About this task » With the line that contains "- Les articles 5:7, 5:11, 5:12, alinéa" as the first line, output exactly every line through the end of the material.

═════ Records for the task

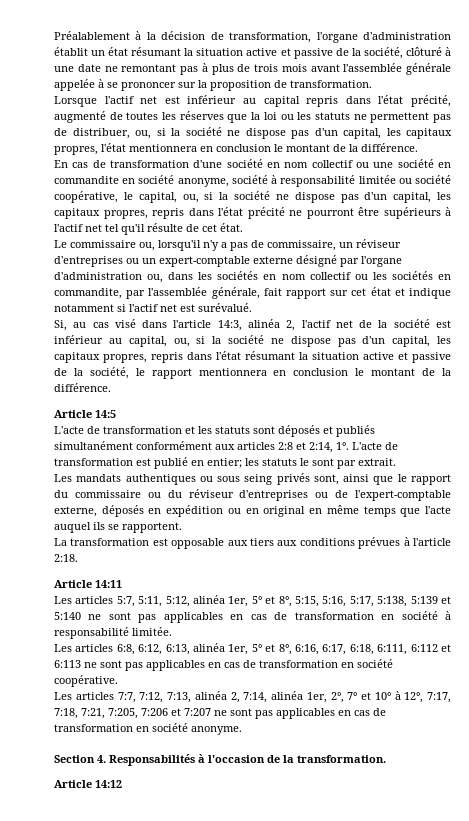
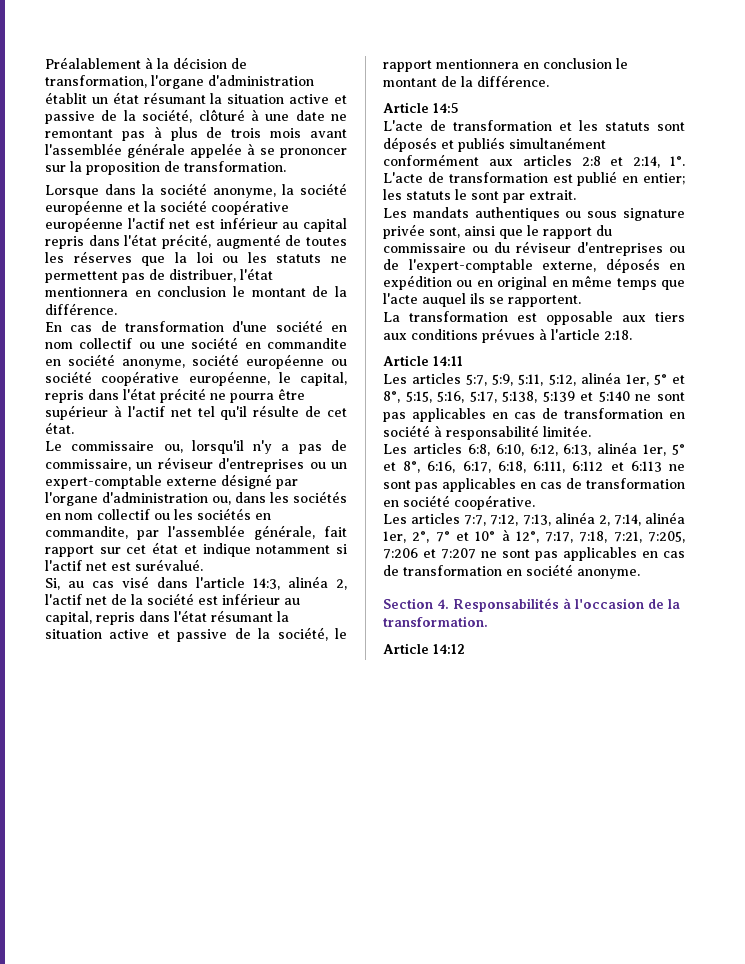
- Lorsque l'actif net est inférieur au capital repris dans l'état précité, augmenté de toutes les réserves que la loi ou les statuts ne permettent pas de distribuer, ou, si la société ne dispose pas d'un capital, les capitaux propres, l'état mentionnera en conclusion le montant de la différence.
+ Lorsque dans la société anonyme, la société européenne et la société coopérative européenne l'actif net est inférieur au capital repris dans l'état précité, augmenté de toutes les réserves que la loi ou les statuts ne permettent pas de distribuer, l'état mentionnera en conclusion le montant de la différence.
- En cas de transformation d'une société en nom collectif ou une société en commandite en société anonyme, société à responsabilité limitée ou société coopérative, le capital, ou, si la société ne dispose pas d'un capital, les capitaux propres, repris dans l'état précité ne pourront être supérieurs à l'actif net tel qu'il résulte de cet état.
+ En cas de transformation d'une société en nom collectif ou une société en commandite en société anonyme, société européenne ou société coopérative européenne, le capital, repris dans l'état précité ne pourra être supérieur à l'actif net tel qu'il résulte de cet état.
- Si, au cas visé dans l'article 14:3, alinéa 2, l'actif net de la société est inférieur au capital, ou, si la société ne dispose pas d'un capital, les capitaux propres, repris dans l'état résumant la situation active et passive de la société, le rapport mentionnera en conclusion le montant de la différence.
+ Si, au cas visé dans l'article 14:3, alinéa 2, l'actif net de la société est inférieur au capital, repris dans l'état résumant la situation active et passive de la société, le rapport mentionnera en conclusion le montant de la différence.
- Les mandats authentiques ou sous seing privés sont, ainsi que le rapport du commissaire ou du réviseur d'entreprises ou de l'expert-comptable externe, déposés en expédition ou en original en même temps que l'acte auquel ils se rapportent.
+ Les mandats authentiques ou sous signature privée sont, ainsi que le rapport du commissaire ou du réviseur d'entreprises ou de l'expert-comptable externe, déposés en expédition ou en original en même temps que l'acte auquel ils se rapportent.
- Les articles 5:7, 5:11, 5:12, alinéa 1er, 5° et 8°, 5:15, 5:16, 5:17, 5:138, 5:139 et 5:140 ne sont pas applicables en cas de transformation en société à responsabilité limitée.
+ Les articles 5:7, 5:9, 5:11, 5:12, alinéa 1er, 5° et 8°, 5:15, 5:16, 5:17, 5:138, 5:139 et 5:140 ne sont pas applicables en cas de transformation en société à responsabilité limitée.
- Les articles 6:8, 6:12, 6:13, alinéa 1er, 5° et 8°, 6:16, 6:17, 6:18, 6:111, 6:112 et 6:113 ne sont pas applicables en cas de transformation en société coopérative.
+ Les articles 6:8, 6:10, 6:12, 6:13, alinéa 1er, 5° et 8°, 6:16, 6:17, 6:18, 6:111, 6:112 et 6:113 ne sont pas applicables en cas de transformation en société coopérative.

══════════

Output below »
- Les articles 5:7, 5:11, 5:12, alinéa 1er, 5° et 8°, 5:15, 5:16, 5:17, 5:138, 5:139 et 5:140 ne sont pas applicables en cas de transformation en société à responsabilité limitée.
+ Les articles 5:7, 5:9, 5:11, 5:12, alinéa 1er, 5° et 8°, 5:15, 5:16, 5:17, 5:138, 5:139 et 5:140 ne sont pas applicables en cas de transformation en société à responsabilité limitée.
- Les articles 6:8, 6:12, 6:13, alinéa 1er, 5° et 8°, 6:16, 6:17, 6:18, 6:111, 6:112 et 6:113 ne sont pas applicables en cas de transformation en société coopérative.
+ Les articles 6:8, 6:10, 6:12, 6:13, alinéa 1er, 5° et 8°, 6:16, 6:17, 6:18, 6:111, 6:112 et 6:113 ne sont pas applicables en cas de transformation en société coopérative.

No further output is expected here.